Рис. 2. Состав условно-патогенной и патогенной микрофлоры рубца коров черно-пестрой
породы на уровне бактериальных родов и видов по данным NGS-секвенирования ампликонов
гена 16S рРНК
Стоит обратить внимание на то, что обнаруженные нежелательные микроорганизмы присутствовали в пробах, в основном в минорных концентрациях. Исключение составлял микроорганизм Bulleidia extructa. Его содержание в опытной группе II до начала эксперимента составляло 1,2 ± 0,08 %. Количество данной бактерии к концу эксперимента снижалось под влиянием пробиотика «Профорт-Т» (опытная группа II) в 8,7 раза по сравнению с изначальными значениями (P ≤ 0,05). Считается, что роль данного микроорганизма в процессах патогенеза недооценена, поскольку Bulleidia extructa – труднокультивируемый микроорганизм, для его детекции требуются такие методы идентификации, как секвенирование генов [21]. В последнее время признан патогенный потенциал B. extructa в качестве возбудителя заболеваний суставов, что крайне актуально и для крупного рогатого скота в условиях интенсивного ведения животноводства.

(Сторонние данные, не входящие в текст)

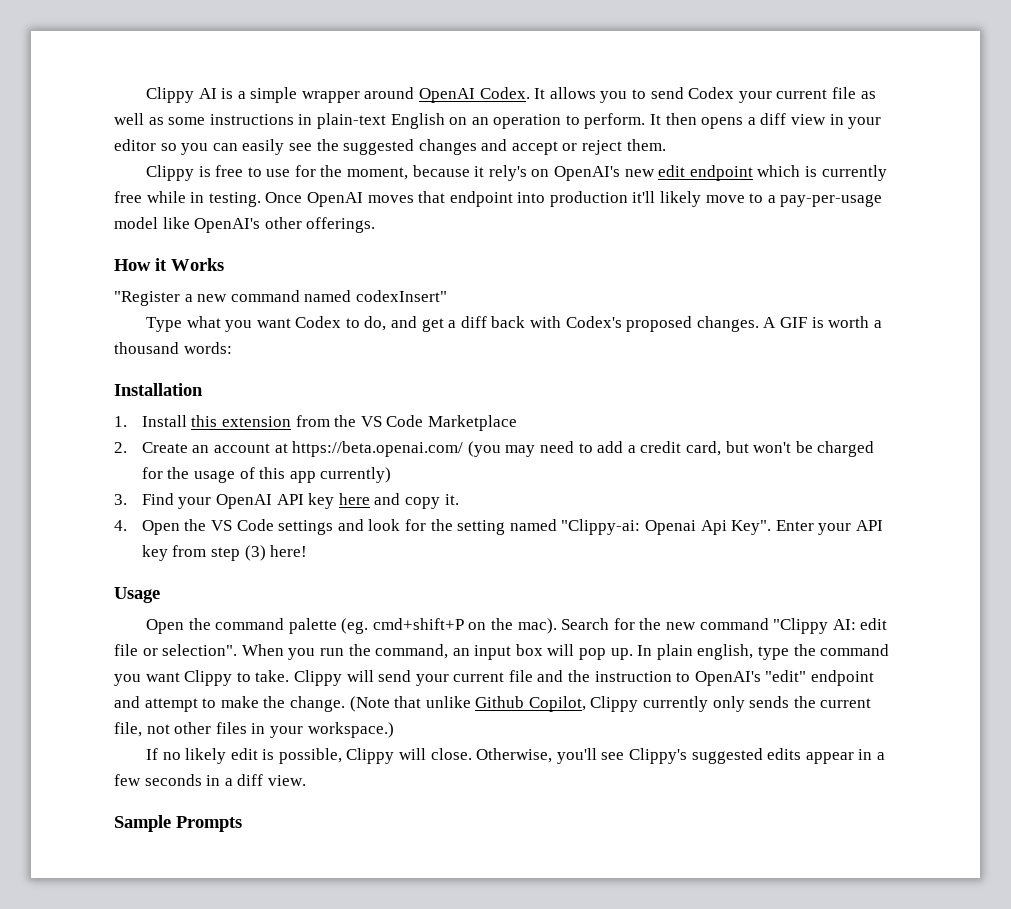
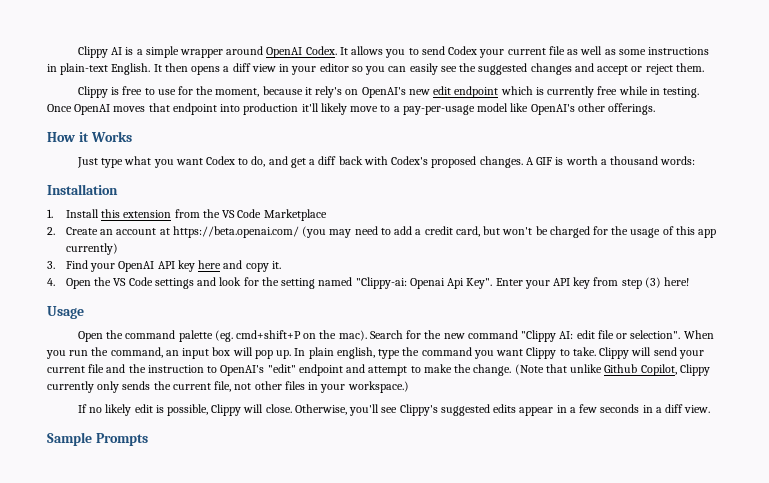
- It allows you to send Codex your current file as well as some instructions in plain-text English on an operation to perform.
+ It allows you to send Codex your current file as well as some instructions in plain-text English.
- "Register a new command named codexInsert"
- Type what you want Codex to do, and get a diff back with Codex's proposed changes.
+ Just type what you want Codex to do, and get a diff back with Codex's proposed changes.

Также было выявлено снижение под воздействием пробиотика «Профорт-Т» таких бактерий, как Clostridium colinum, Catabacter hongkongensis, Holdemania massiliensis и Esherichia/ Shigella, которые могут участвовать в процессах патогенеза (P ≤ 0,05). Clostridium colinum способен вызывать клостридиозные энтериты [22]. Клинически клостридиоз, как правило, проявляется воспалениями желудочно-кишечного тракта, что влечет за собой появление крови и фибринозных тяжей в каловых массах. В отдельных случаях может отмечаться хромота, как следствие проникновения клостридий в суставы. Результаты экспериментов показали, что нарушение микробиоты пищеварительной системы может вызывать повреждение тканей и проникновение бактерий и их токсинов в кровоток [23]. Поэтому поддержание целостности барьера эпителия пищеварительной системы очень важно.
Полученные нами результаты, свидетельствующие о восстановлении состава микробиома рубца под влиянием пробиотика, перекликаются с данными предыдущих исследований. Так, ранее показано, что добавление пробиотика на основе Lactobacillus rhamnosus и Enterococcus faecalis в рацион коз способствовало доминированию в рубце полезных фибролитических или целлюлолитических бактерий [24]. Аналогичные данные были получены при применении пробиотика на поголовье крупного рогатого скота [25]. Применение пробиотика на основе Bacillus subtilis, Lactobacillus acidophilus и Saccharomyces cerevisiae на телятах позволило значительно повысить среднесуточный прирост живой массы в первые восемь недель после рождения при одновременном улучшении иммунной функции и снижении частоты диареи. Этот эффект был связан с увеличением относительного количества разрушающих клетчатку Ruminococcaceae и бифидобактерий, которые играют важную роль в поддержке иммунитета [26].
Заключение. Результаты нашего исследования, полученные с помощью метода
NGS-секвенирования, показали, что у коров в период раздоя возникают дисбиотические нарушения микрофлоры рубца, которые могут подвергнуть их высокому риску метаболических заболеваний. Применение пробиотика «Профорт-Т» привело к улучшению структуры микробного сообщества рубца, что способствовало увеличению продуктивности и снижению соматических клеток в молоке коров.